I must say the connecting rod bearings etc looked perfect. No signs off oil starvation to be found anywhere. Even the bottom off the oil pan looked debris free,and spotless.
The head was a different story. First we noticed that on the cylinders that had been detonation ......or so the theory goes.....(primarily #3 being the worst) there were small ridges built up on the area next to the valves. We looked at this area very carefully,because I was worried that the new gasket wouldn't seal properly in this area. After some light cleaning with emery cloth, it became very clear that some off the missing material from the pistons has transfred from the piston to the head.......strange. Anyhoo we cleaned it all up and went to install the head.
What was also strange was that both sets off spark plugs were present, and I couldn't see any material missing from the plugs anywhere. I thought that with detonation usually the plugs were the first thing to get damaged? anyhoo back on track.
I noticed Matt's dad was having a hell of a time getting the ARP studs in.......I didn't like this, so we opted to pull the head back off to further investigate. As suspected the ARP washers had depressed about 0.020" into the head and slightly crushed the washer surface area making it difficult to get the ARP studs in. We grabbed the correct size drill bit, and Matt' s dad put some vice grips on it and went about slowly reaming out the collapsed area. Interesting to see that all the holes were in fact collapsed about 1/8" as noted by the now shiny surface that the drill bit had cut. A very easy fix indeed.
Matt's dad had some old diesel head bolts kicking around so he cut the studs up and used the much thicker,superior washers from the old diesel head bolts. We now had a much greater surface area for the head bolts to clamp on to the head. After seeing this I will never install ARP studs again with the washers supplied.

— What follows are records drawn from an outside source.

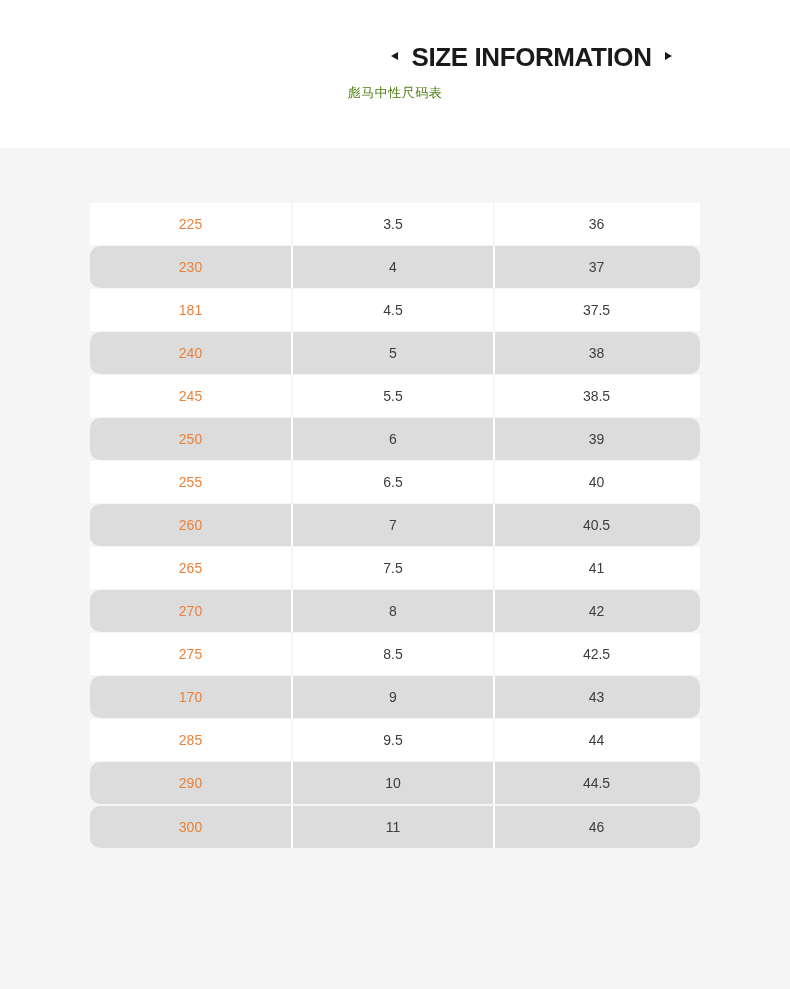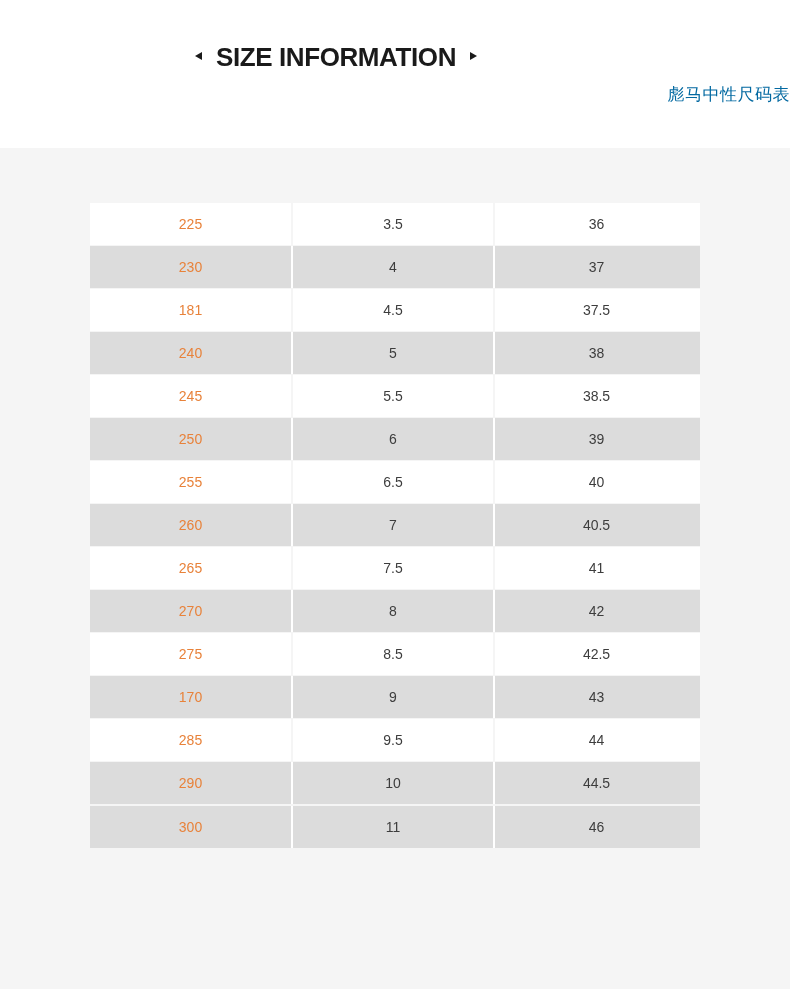"SIZE INFORMATION" .title-row { text-align: center -> right }
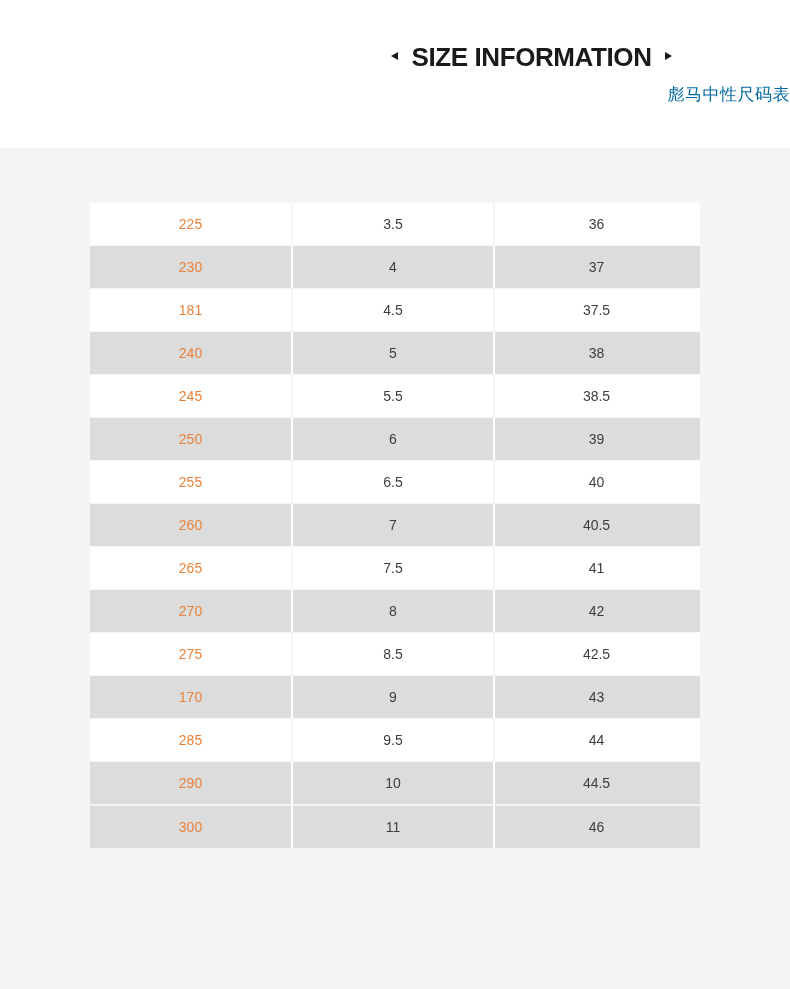"彪马中性尺码表" .subtitle { color: #0369a1 -> #4d7c0f; font-size: 17px -> 13px; text-align: right -> center }
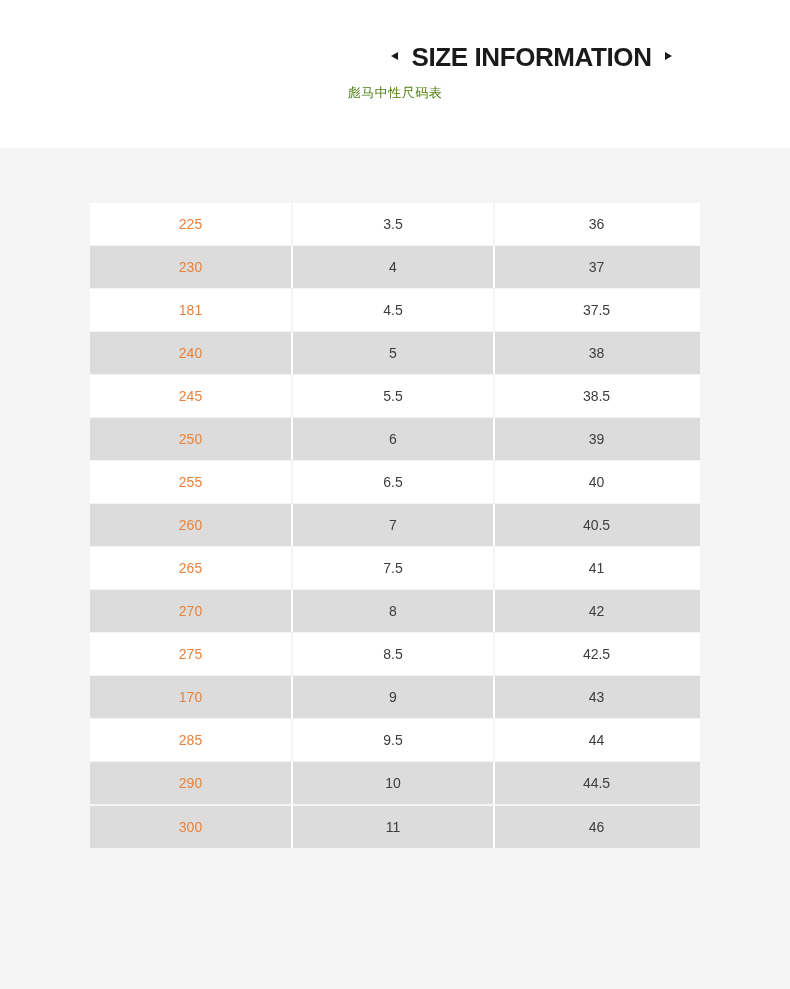"230" .trow.alt { border-radius: none -> 10px }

So that's where she stands. Matt's dad will spend some time on it tomorrow and hopefully get it fired up
Mat your dad and I decided that one day you will fix the tdi
Cheers,
Craig.



Don't blame him, lots of hard work. Everything looked great, no leaks, but again only 30 seconds of run time before I said nope, no thanks, don't want fuel messing shit up again. Meanwhile I was trying to connect to VEMS. On the computer we've been using for a year or two (cheap old Dell) the serial port suddenly started freezing every time I tried to connect to VEMS. And I mean freezing the whole computer. When I turned ignition switch off, back to normal. On, freeze. Repeat. So I tried uninstalling/reinstalling VEMS and drivers, no dice. So I just downloaded some replacement .sys files and put them there, but now I'm at home and can't check. Might try a different laptop tomorrow with a serial-usb adapter. It was just really frustrating because we checked the timing and it was advanced (no ignition lock) but then when I went to connect the laptop said NOWAI. Ugh. So unfortunately it's still sitting there but at least it runs. New plugs tomorrow and hopefully I can get this VEMS BS figured out. I know it's not just VEMS because I opened up the 034 882c software which also tries to use the serial port, and it froze as well. Piecashit.